Study ALG-020572-401 is a Phase 1a/1b umbrella study, which is evaluating the safety, pharmacokinetics, and pharmacodynamics (Phase 1b) of the ASO ALG-020572 when given subcutaneously as single doses to healthy volunteers (HVs) or 7 doses over 29 days in CHB patients. Dosing in HVs is nearly complete, with the highest administered dose level being 480 mg. Multiple cohorts are planned in the MAD portion of the study to evaluate the risk-benefit profile of ALG-0202572, including its dose-response effect on viral markers, potentially in multiple CHB subpopulations. The first MAD cohort will evaluate a dose of 210 mg in HBeAg negative, virologically suppressed CHB patients. Results of this and subsequent cohorts will be presented at a future scientific conference.
About Aligos
Aligos Therapeutics, Inc. is a clinical stage biopharmaceutical company that was founded in 2018 with the mission to become a world leader in the treatment of viral infections and liver diseases. Aligos is focused on the development of targeted antiviral therapies for chronic hepatitis B (CHB) and coronaviruses as well as leveraging its expertise in liver diseases to create targeted therapeutics for nonalcoholic steatohepatitis (NASH). Aligos’ strategy is to harness the deep expertise and decades of drug development experience its team has in liver disease, particularly viral hepatitis, to rapidly advance its pipeline of potentially best-in-class molecules.

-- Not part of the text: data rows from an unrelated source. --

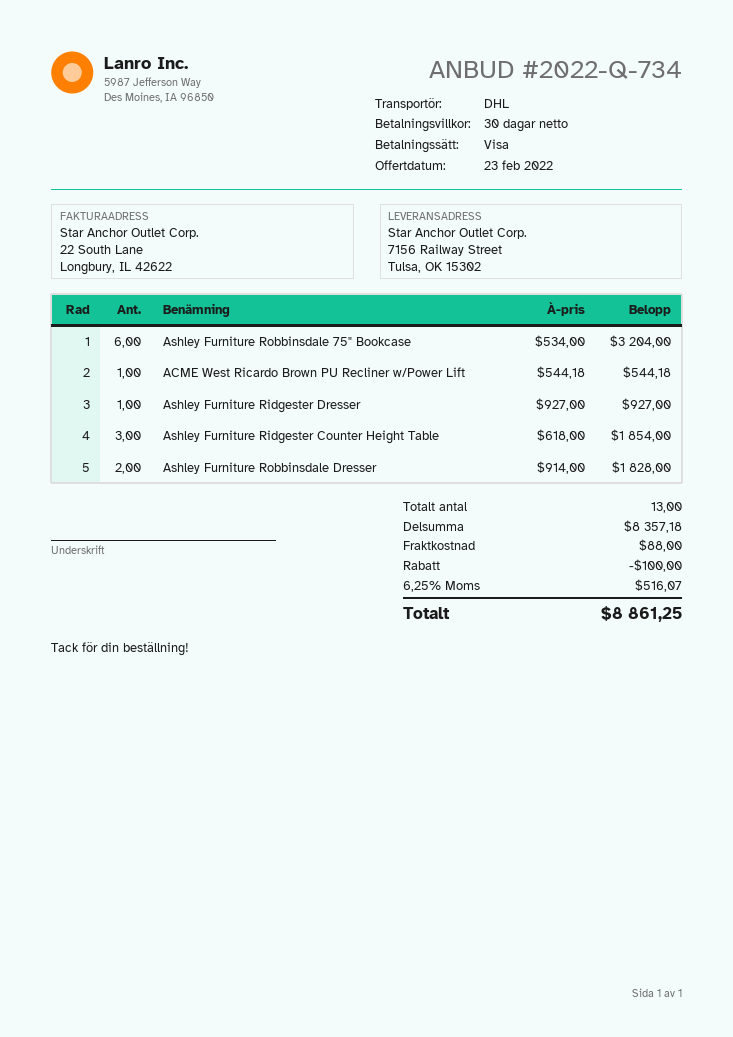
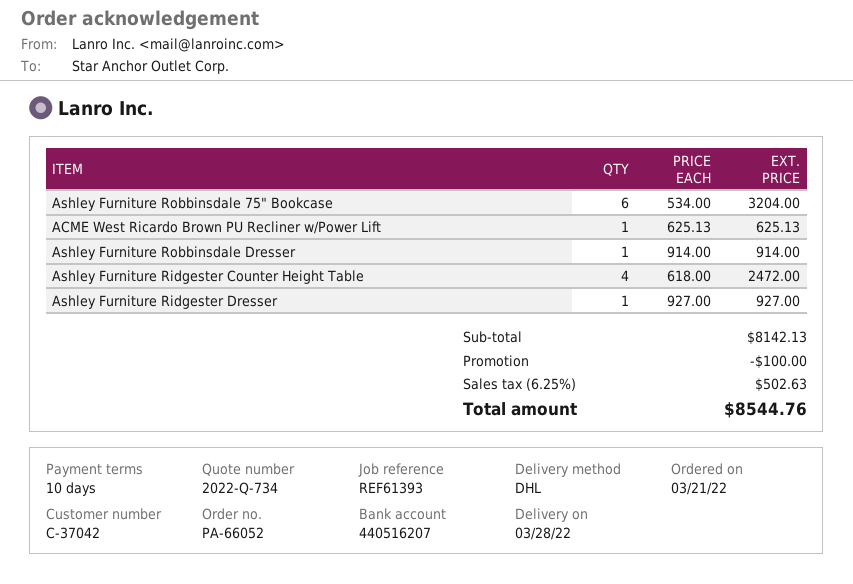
payment terms: 30 days -> 10 days
ACME West Ricardo Brown PU Recliner w/Power Lift: 1 x 544.18 = 544.18 -> 1 x 625.13 = 625.13
Ashley Furniture Ridgester Counter Height Table: 3 x 618.00 = 1854.00 -> 4 x 618.00 = 2472.00
Ashley Furniture Robbinsdale Dresser: 2 x 914.00 = 1828.00 -> 1 x 914.00 = 914.00
subtotal: 8357.18 -> 8142.13
shipping: 88.00 -> none
tax: 6.25% = 516.07 -> 6.25% = 502.63
total: 8861.25 -> 8544.76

Aligos’ CHB portfolio includes an antisense oligonucleotide (ASO), small interfering RNA (siRNA) drug candidates, Class 1 and 2 capsid assembly modulators (CAM-1, CAM-2) and small molecule inhibitors of programmed death ligand 1 (PD-L1). The properties of these candidates indicate that their use in combination could yield potentially best-in-class treatment regimens that may achieve higher rates of functional cure than current standard of care. For each of these drug candidates, Aligos plans to initially establish proof of concept as monotherapy in Phase 1 umbrella trials before evaluating them in combination in subsequent trials.
Aligos’ NASH portfolio includes a small molecule thyroid hormone receptor beta (THR-B) agonist, ALG-055009, as well as oligonucleotides with respect to two undisclosed targets that are partnered with Merck.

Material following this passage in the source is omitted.